◆ ACTIVITY ◆
All lines from the one holding "column ZQ_CODE# | position: 2 -> none" to the end of the listing are to be output exactly, both ends included, with any pictures left out.

--- START ---

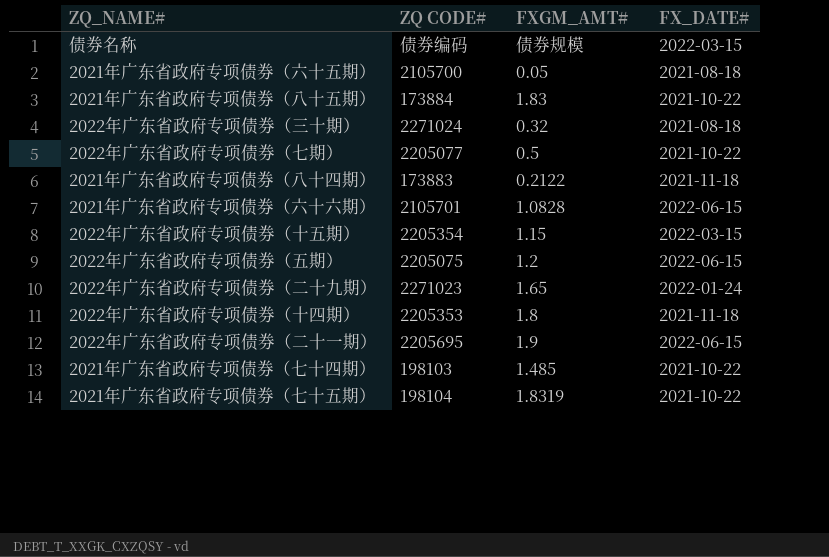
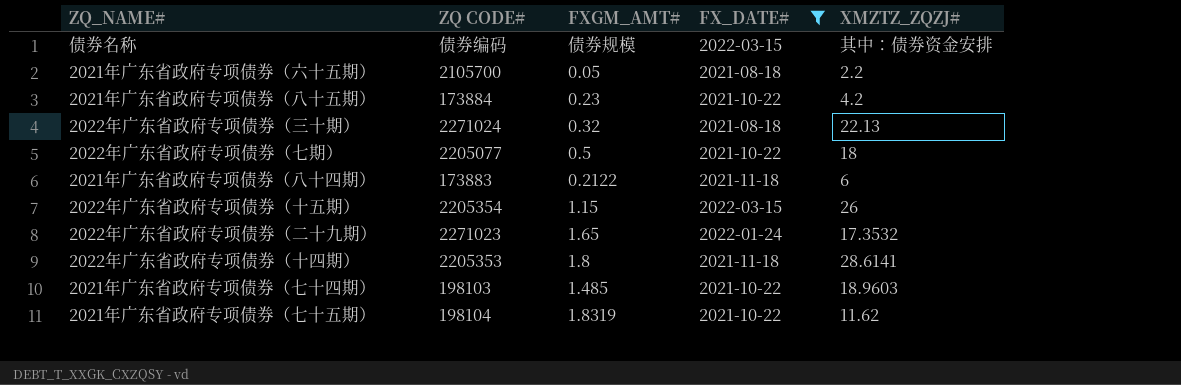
filter: none -> FX_DATE# != 2022-06-15
column XMZTZ_ZQZJ# | position: none -> 5
2021年广东省政府专项债券（八十五期） | FXGM_AMT#: 1.83 -> 0.23

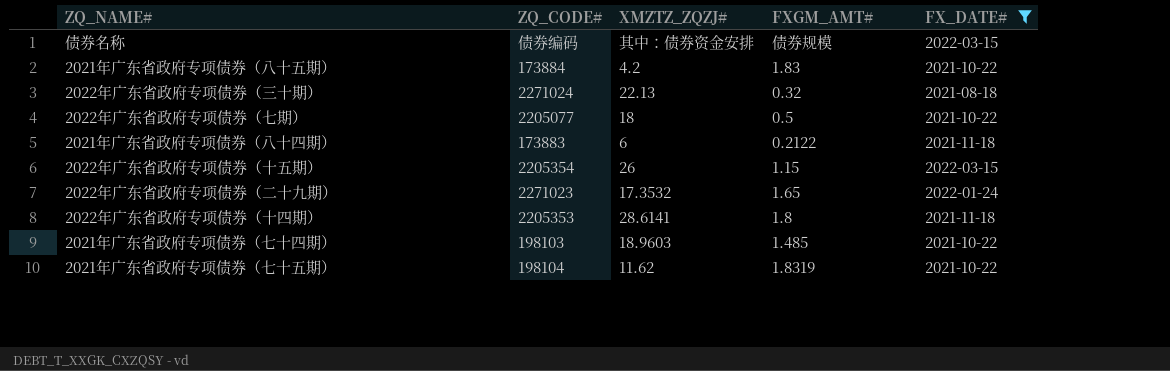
column name: ZQ CODE# -> ZQ_CODE#
column XMZTZ_ZQZJ# | position: 5 -> 3
row 2021年广东省政府专项债券（六十五期）: 2105700 | 0.05 | 2021-08-18 | 2.2 -> none
2021年广东省政府专项债券（八十五期） | FXGM_AMT#: 0.23 -> 1.83

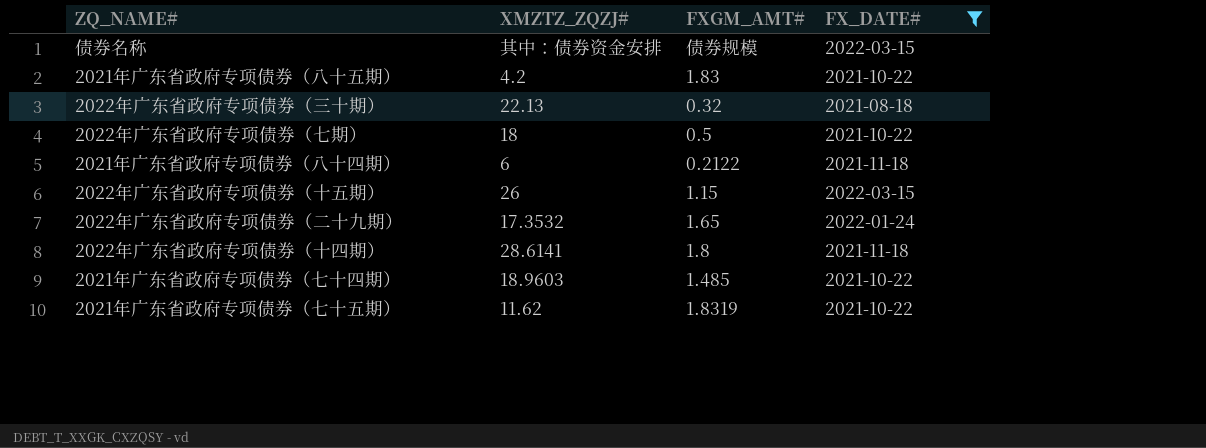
column ZQ_CODE# | position: 2 -> none

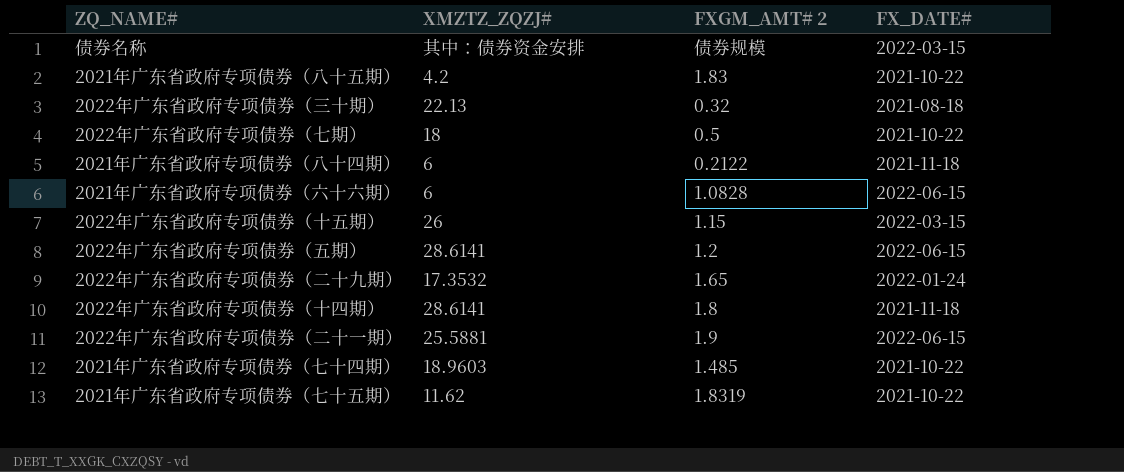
filter: FX_DATE# != 2022-06-15 -> none
column name: FXGM_AMT# -> FXGM_AMT# 2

--- END ---

◆ ANSWER BELOW ◆
column ZQ_CODE# | position: 2 -> none

filter: FX_DATE# != 2022-06-15 -> none
column name: FXGM_AMT# -> FXGM_AMT# 2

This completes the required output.